Fig. 3: Performance of U.S. COVID-19 Scenario Modeling Hub (SMH) ensemble projections for weekly incident cases, hospitalizations, and deaths.

a Coverage of SMH ensemble 95% projection interval across locations by round and scenario. Ideal coverage of 95% is shown as a horizontal black line. b Normalized weighted interval score (WIS) for SMH ensemble by round and scenario. Normalized WIS is calculated by dividing WIS by the standard deviation of WIS across all scenarios and models for a given week, location, target, and round. This yields a scale-free value, and we averaged normalized WIS across all locations for a given projection week and scenario. For (a) and (b), the round is indicated by color and a number at the start of the projection period. Each scenario is represented by a different line, with plausible scenario-weeks bolded (see Methods). Performance of the 4-wk ahead COVID-19 Forecast Hub ensemble is shown in gray. Vertical dotted lines represent emergence dates of Alpha, Delta, and Omicron variants. Evaluation ended on 10 March 2023, as the source of ground truth observations were no longer produced. c Relative WIS comparison of individual models (letters A-I) and SMH ensemble (“Ens”) within rounds and overall.

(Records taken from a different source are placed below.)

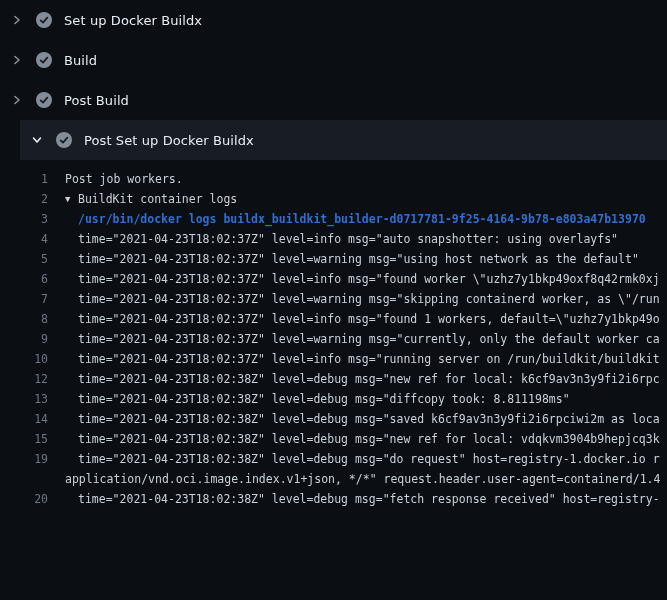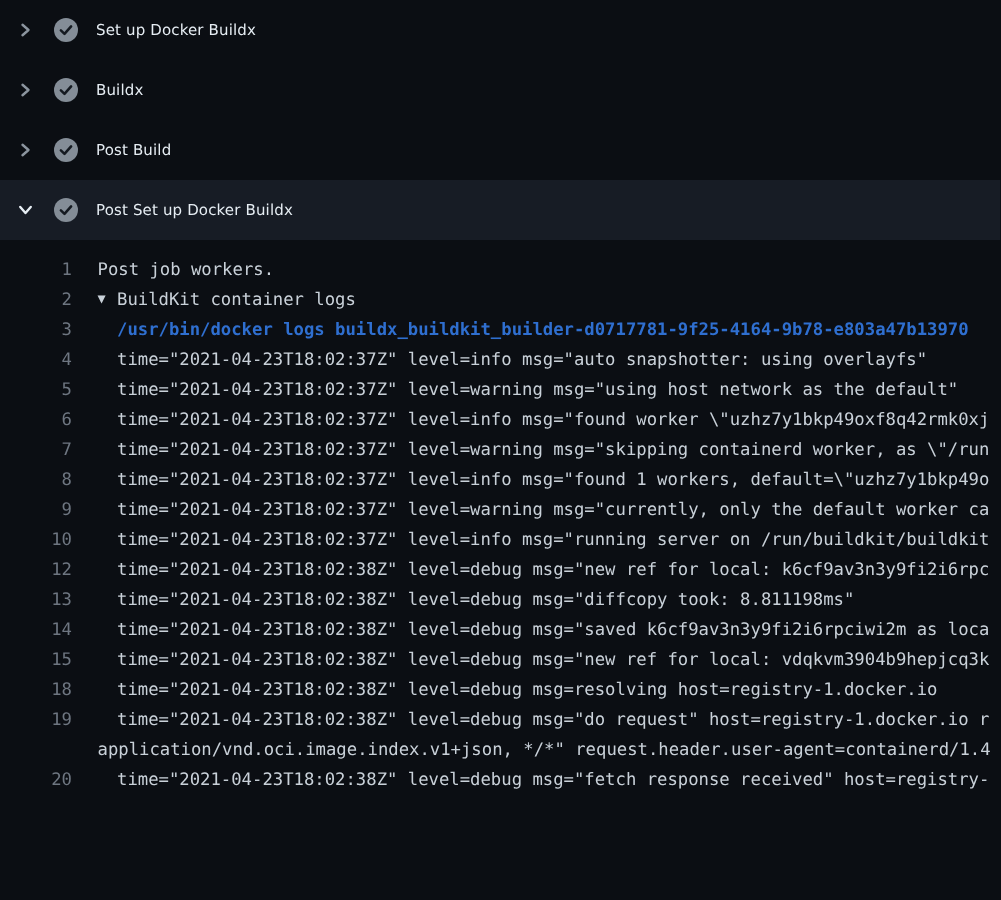--- a/index.html
+++ b/index.html
@@ -36,7 +36,7 @@
   .check svg { display: block; }
   .step-label {
     color: var(--step-label, #e6edf3);
-    font-size: 10px;
+    font-size: 13px;
     letter-spacing: 0.1px;
   }
 

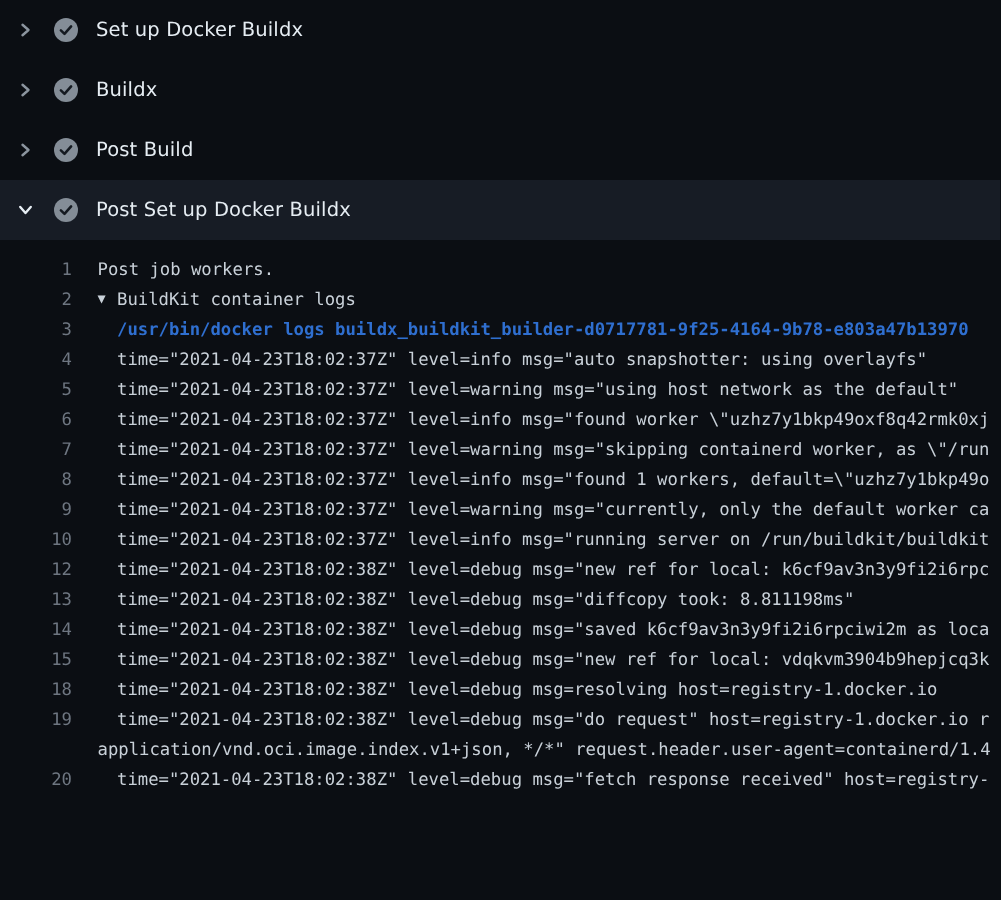--- a/index.html
+++ b/index.html
@@ -105,7 +105,7 @@
         <path d="M4.6 8.3 L7 10.6 L11.4 5.6" class="cc-mark" stroke-width="1.7" fill="none" stroke-linecap="round" stroke-linejoin="round" stroke="#151a21"></path>
       </svg>
     </span>
-    <span class="step-label">Buildx</span>
+    <span class="step-label">Build</span>
   </div>
 
   <div class="step">

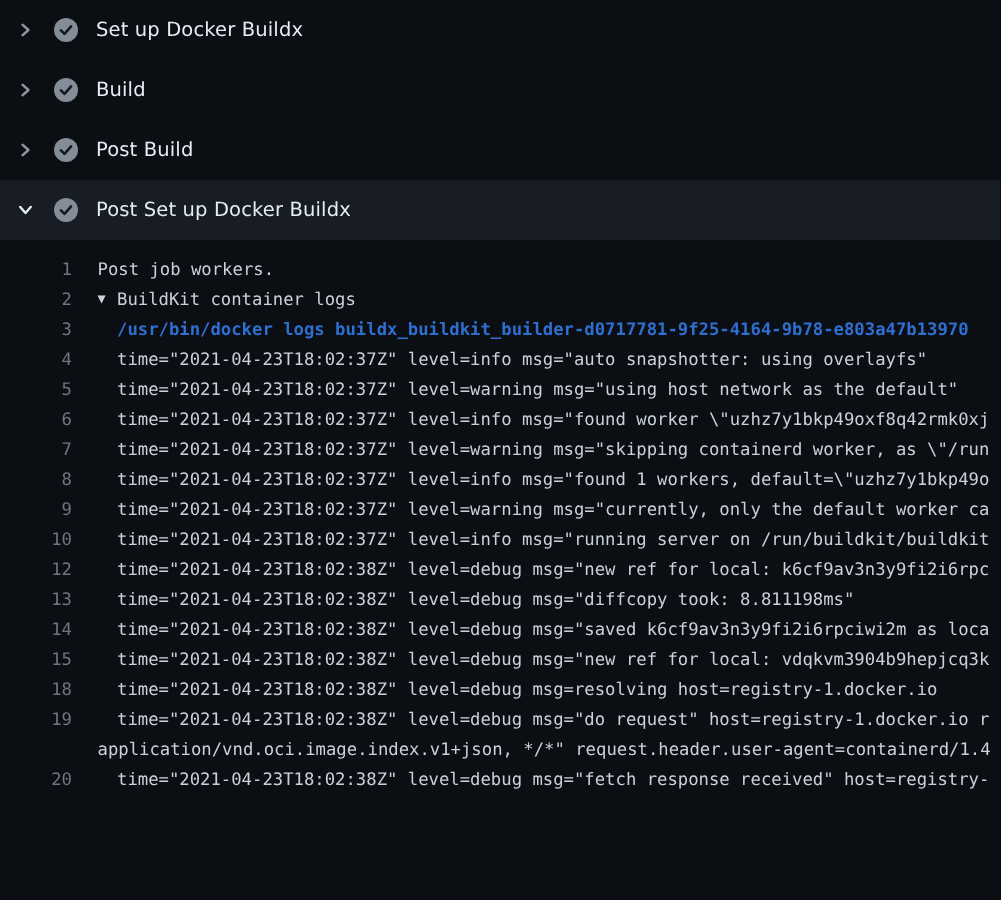--- a/index.html
+++ b/index.html
@@ -21,7 +21,7 @@
     cursor: pointer;
     box-sizing: border-box;
   }
-  .step.expanded { background: var(--expanded-step-background, #171c25); }
+  .step.expanded { background: var(--expanded-step-background, #171c25); margin-left: 20px; }
   .chev {
     width: 14px; height: 12px;
     display: flex; align-items: center; justify-content: center;

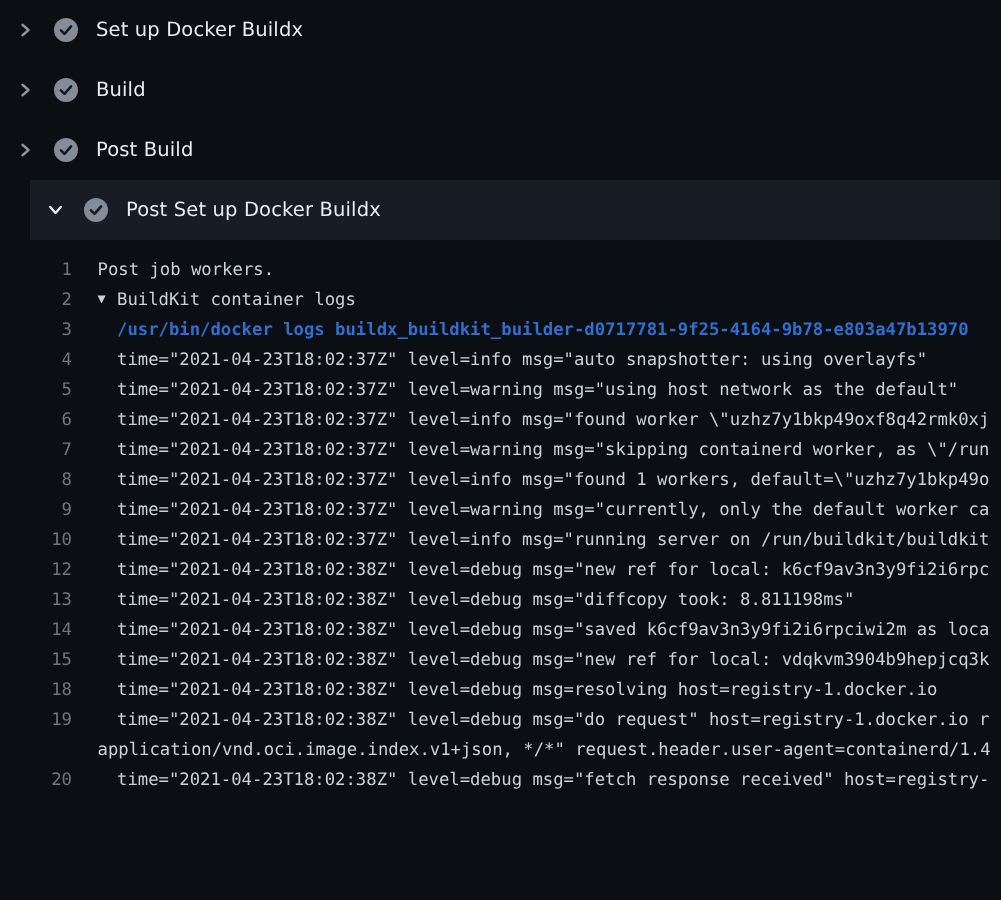--- a/index.html
+++ b/index.html
@@ -213,10 +213,6 @@
 
 
 
-  <div class="lrow">
-    <span class="lnum">18</span>
-    <span class="ltext ind1">time="2021-04-23T18:02:38Z" level=debug msg=resolving host=registry-1.docker.io</span>
-  </div>
 
   <div class="lrow">
     <span class="lnum">19</span>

A relative WIS of 1 indicates performance equivalent to the “average” model (yellow colors indicate performance worse than average, and greens indicate performance better than average; the color scale is on a log scale and truncated at ±1, representing 2 standard deviations of relative WIS values). See Figs. S46–S47 for 50% and 95% coverage of all targets and see Fig. S22 for comparison of WIS for SMH ensemble to each null comparator.